Mary Bainbridge was born 16th January 1786 in Melmerby, in the parish of Wath Juxta Ripon, to parents Joseph Bainbridge & Ann, née Dresser. Mary was baptized in the Church of St Mary, Wath, February 1786.
Mary married John Bainbridge, May 1816, in the same church 30 years later, in the Year without a Summer. It was caused by the massive 1815 volcanic eruption of Mount Tambora in Indonesia. 1816 was an agricultural disaster. Historian John D. Post has called this “the last great subsistence crisis in the Western world.”
As a result of the series of volcanic eruptions, crops had been poor for several years; the final blow came in 1815 with the eruption of Tambora. Europe, still recuperating from the Napoleonic Wars, suffered from food shortages.
The impoverished especially suffered during this time. Low temperatures and heavy rains resulted in failed harvests in Britain and Ireland, where famine was prevalent, following the failure of wheat, oat, and potato harvests.

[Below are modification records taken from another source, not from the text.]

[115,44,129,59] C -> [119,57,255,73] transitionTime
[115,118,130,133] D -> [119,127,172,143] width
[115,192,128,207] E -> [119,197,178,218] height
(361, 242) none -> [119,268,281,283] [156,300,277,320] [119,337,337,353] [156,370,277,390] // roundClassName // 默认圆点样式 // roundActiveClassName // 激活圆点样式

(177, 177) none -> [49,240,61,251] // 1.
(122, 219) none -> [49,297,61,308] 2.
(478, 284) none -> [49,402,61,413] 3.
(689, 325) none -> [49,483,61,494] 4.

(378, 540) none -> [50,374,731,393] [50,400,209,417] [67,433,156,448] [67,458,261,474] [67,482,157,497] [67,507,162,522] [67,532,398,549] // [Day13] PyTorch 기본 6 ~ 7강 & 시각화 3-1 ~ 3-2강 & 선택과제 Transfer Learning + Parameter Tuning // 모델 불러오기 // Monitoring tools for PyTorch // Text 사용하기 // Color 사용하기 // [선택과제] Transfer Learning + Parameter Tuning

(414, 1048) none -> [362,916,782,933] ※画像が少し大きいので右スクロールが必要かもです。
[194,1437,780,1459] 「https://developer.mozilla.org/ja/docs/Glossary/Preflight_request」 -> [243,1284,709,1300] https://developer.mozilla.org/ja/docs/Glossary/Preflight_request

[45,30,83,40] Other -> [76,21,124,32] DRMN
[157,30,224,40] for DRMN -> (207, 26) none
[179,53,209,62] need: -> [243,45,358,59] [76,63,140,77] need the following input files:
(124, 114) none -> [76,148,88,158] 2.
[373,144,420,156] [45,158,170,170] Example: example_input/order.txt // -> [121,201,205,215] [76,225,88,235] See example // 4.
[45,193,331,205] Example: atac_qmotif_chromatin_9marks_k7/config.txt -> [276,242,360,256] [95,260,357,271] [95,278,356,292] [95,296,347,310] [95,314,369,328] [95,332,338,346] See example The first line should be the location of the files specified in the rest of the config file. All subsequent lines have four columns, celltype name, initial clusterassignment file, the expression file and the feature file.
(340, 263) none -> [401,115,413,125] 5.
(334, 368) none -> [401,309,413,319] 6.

The couples first two children, John & Joseph, were born in Oulston in the two years following the famine. The family settled in Tollerton around 1820 and raised seven children born between 1817-1831. By the time of the 1851 census, when their children had left home, John & Mary relocated to Easingwold High Street with their daughter Elizabeth.
The eldest son John (1817-1872), married later in life at 37 years of age, but his wife died after only twelve years of marriage. John, a railway labourer in York, died less than three years later, age 56, leaving three orphaned children aged 11, 13, & 15.
Mary Ann (1820-1891), the eldest daughter, worked as a domestic servant in York before marrying a master carpenter, Richard Wrightson, returning to Tollerton, and raising a family of four children. Mary stayed with the family in April 1861 upon the birth of the fourth child in four years, presumably to assist with the three toddlers.
The next three siblings remained unmarried, Joseph (1818-1901), Charles (1825-?), & Elizabeth (1826-1897), living together and farming in Tollerton. Elizabeth, the housekeeper for her brothers, remained illiterate based upon X marked on brother Henry’s death certificate. The sixth child, Jane 1825-1848, died aged 23.
Our ancestor, Henry Bainbridge (1831-1891), the youngest child, was born six years after previous children, when Mary was 44 years of age.
After the tragic ‘train wreck’ death of her husband Mary returned to Tollerton to live out her remaining two years with her children, Joseph, Charles, & Elizabeth, ultimately succumbing to senectus (old age), aged 86. Her eldest daughter Mary Ann Wrightson was present at her death.